**SOURCE INFORMATION:**
☆ ☆ ☆ ☆ ☆ ☆ ☆

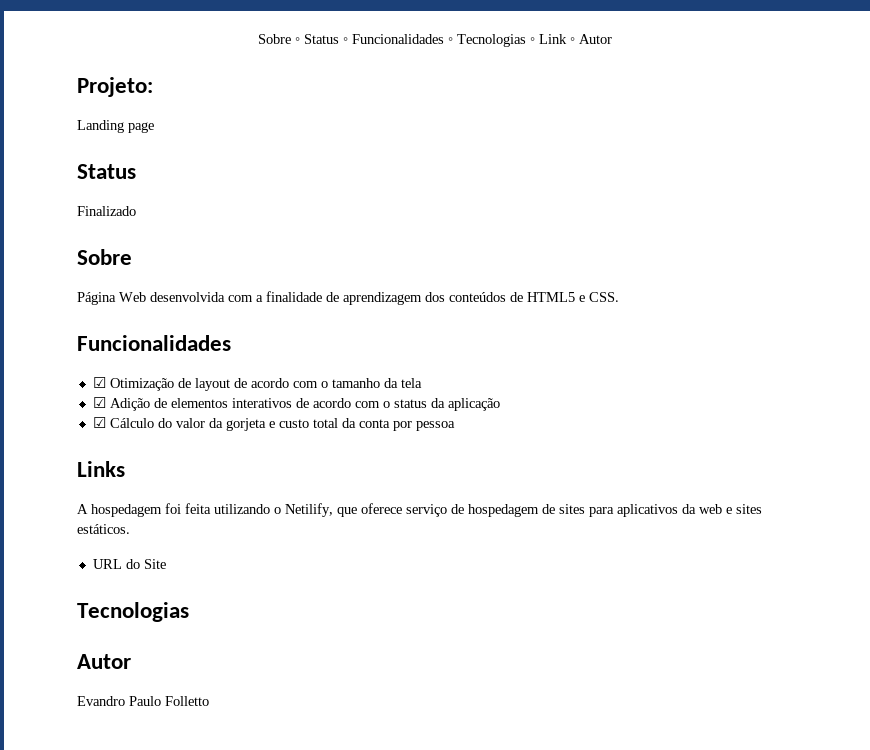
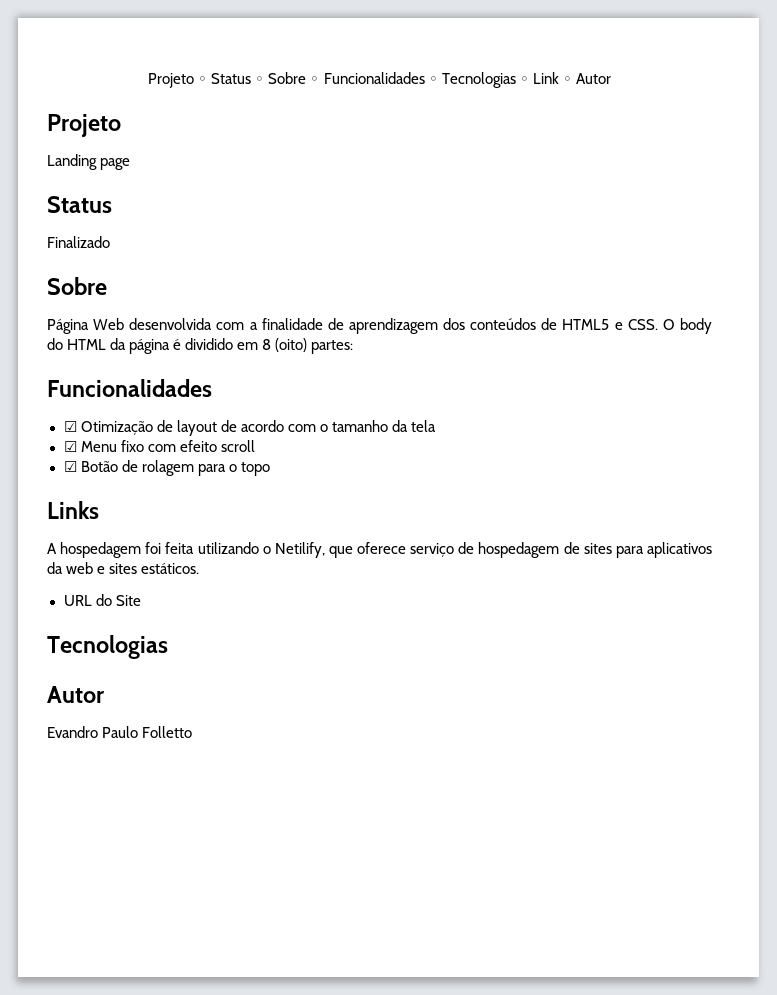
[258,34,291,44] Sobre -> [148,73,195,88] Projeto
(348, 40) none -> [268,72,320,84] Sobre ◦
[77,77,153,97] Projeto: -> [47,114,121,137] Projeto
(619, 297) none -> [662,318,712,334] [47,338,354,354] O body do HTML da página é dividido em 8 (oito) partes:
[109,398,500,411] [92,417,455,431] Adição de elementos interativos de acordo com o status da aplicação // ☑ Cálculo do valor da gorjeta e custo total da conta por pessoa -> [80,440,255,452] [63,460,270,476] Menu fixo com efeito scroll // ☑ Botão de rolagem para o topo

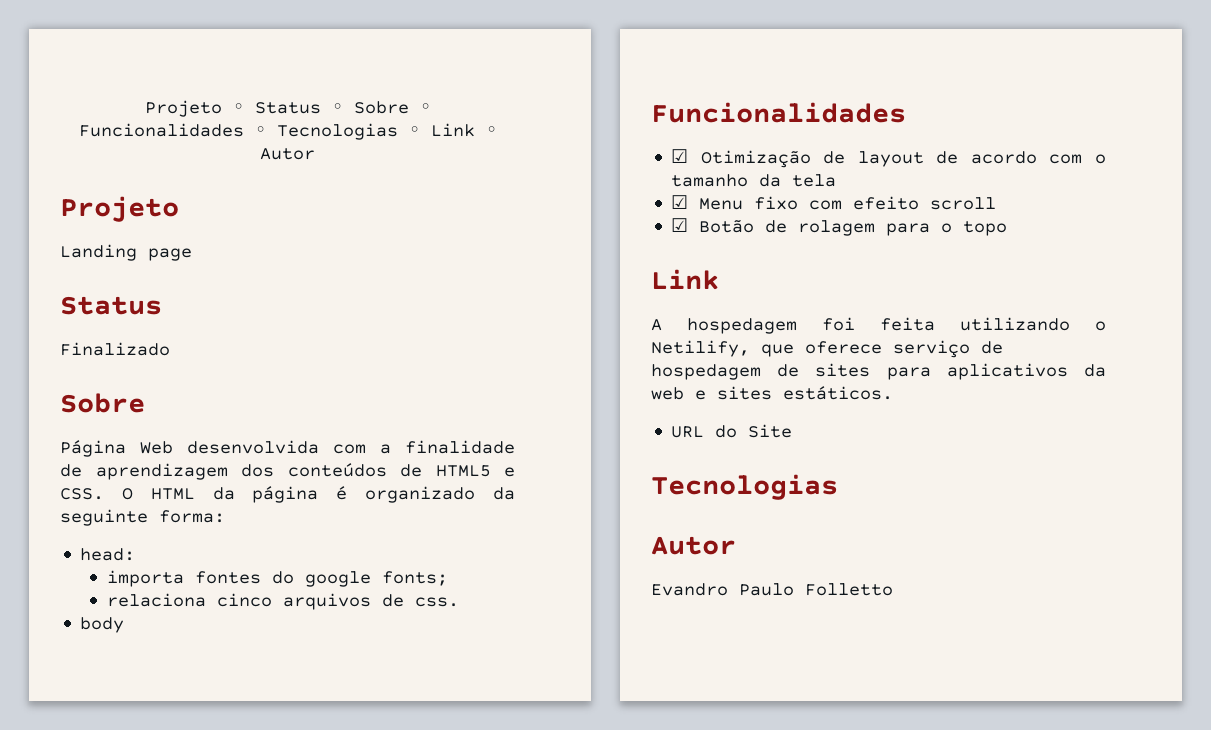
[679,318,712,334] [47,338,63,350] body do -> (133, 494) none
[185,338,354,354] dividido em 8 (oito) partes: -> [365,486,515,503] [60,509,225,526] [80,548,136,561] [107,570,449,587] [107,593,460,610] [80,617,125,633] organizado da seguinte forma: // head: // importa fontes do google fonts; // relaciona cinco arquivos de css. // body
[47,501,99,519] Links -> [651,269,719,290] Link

☆ ☆ ☆ ☆ ☆ ☆ ☆

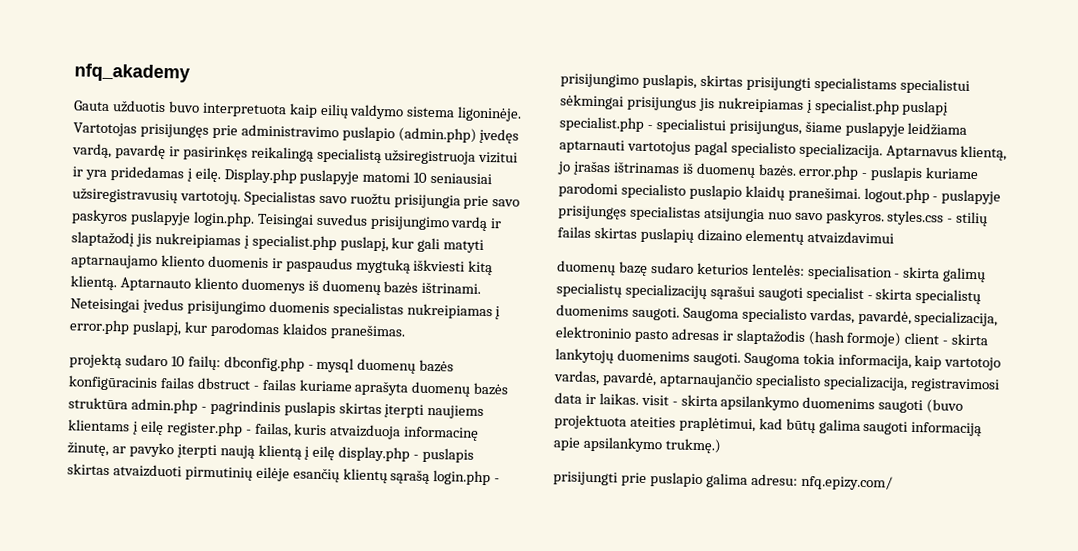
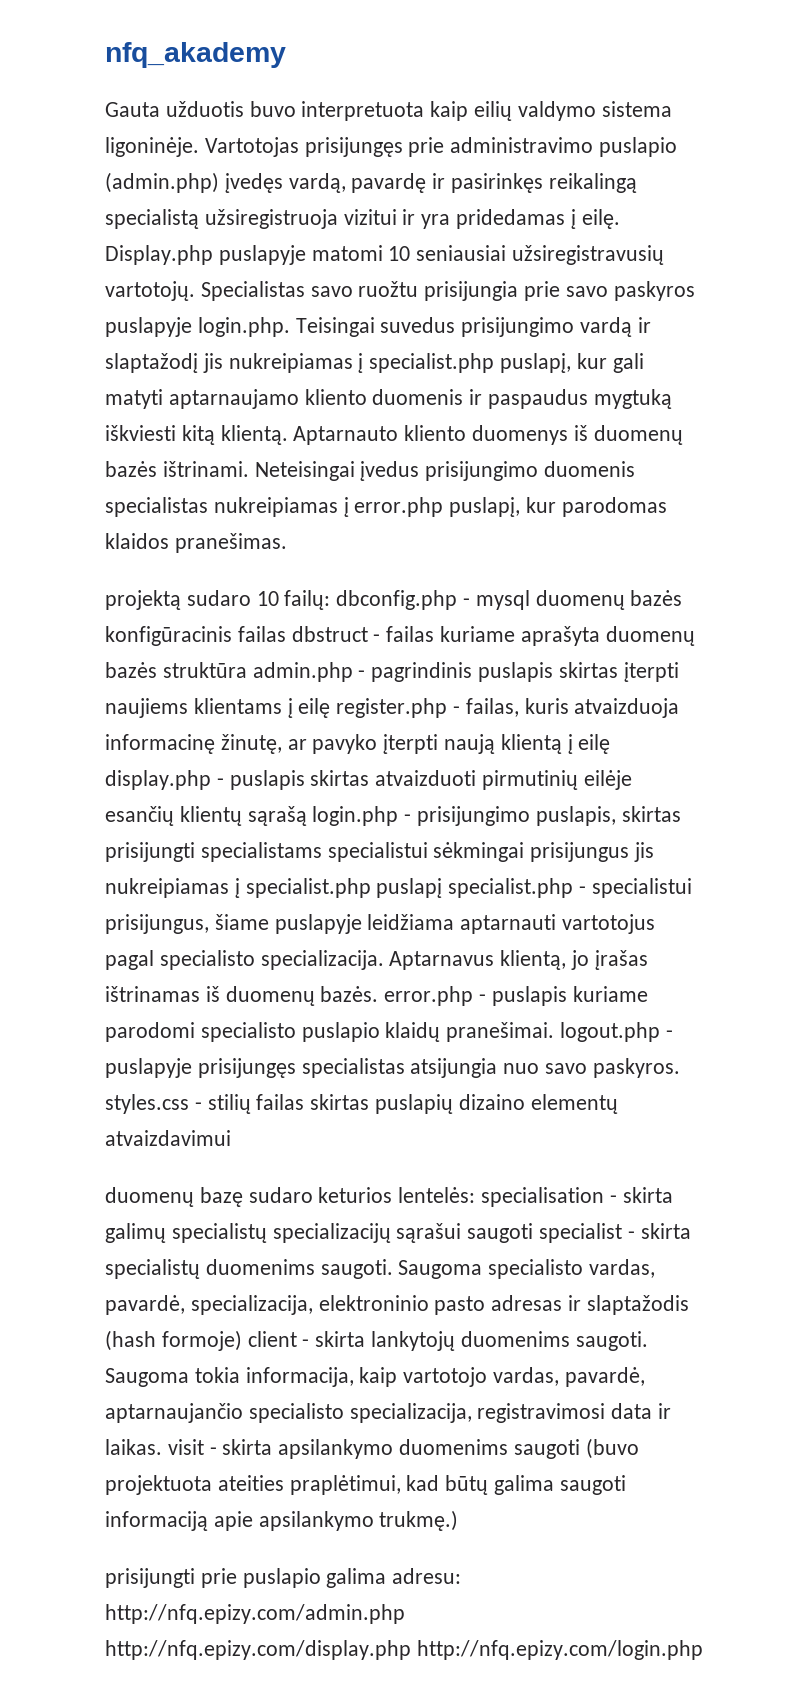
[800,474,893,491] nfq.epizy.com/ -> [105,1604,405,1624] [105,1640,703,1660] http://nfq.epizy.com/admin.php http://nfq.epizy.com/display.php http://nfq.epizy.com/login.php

☆ ☆ ☆ ☆ ☆ ☆ ☆

**EXERCISE DESCRIPTION:**
Scan the listing above for the line that has "[679,318,712,334] [47,338,63,350] body", then copy exactly from that line through the line that has "[47,501,99,519] Links ->".

**SOLUTION TO THIS EXERCISE:**
[679,318,712,334] [47,338,63,350] body do -> (133, 494) none
[185,338,354,354] dividido em 8 (oito) partes: -> [365,486,515,503] [60,509,225,526] [80,548,136,561] [107,570,449,587] [107,593,460,610] [80,617,125,633] organizado da seguinte forma: // head: // importa fontes do google fonts; // relaciona cinco arquivos de css. // body
[47,501,99,519] Links -> [651,269,719,290] Link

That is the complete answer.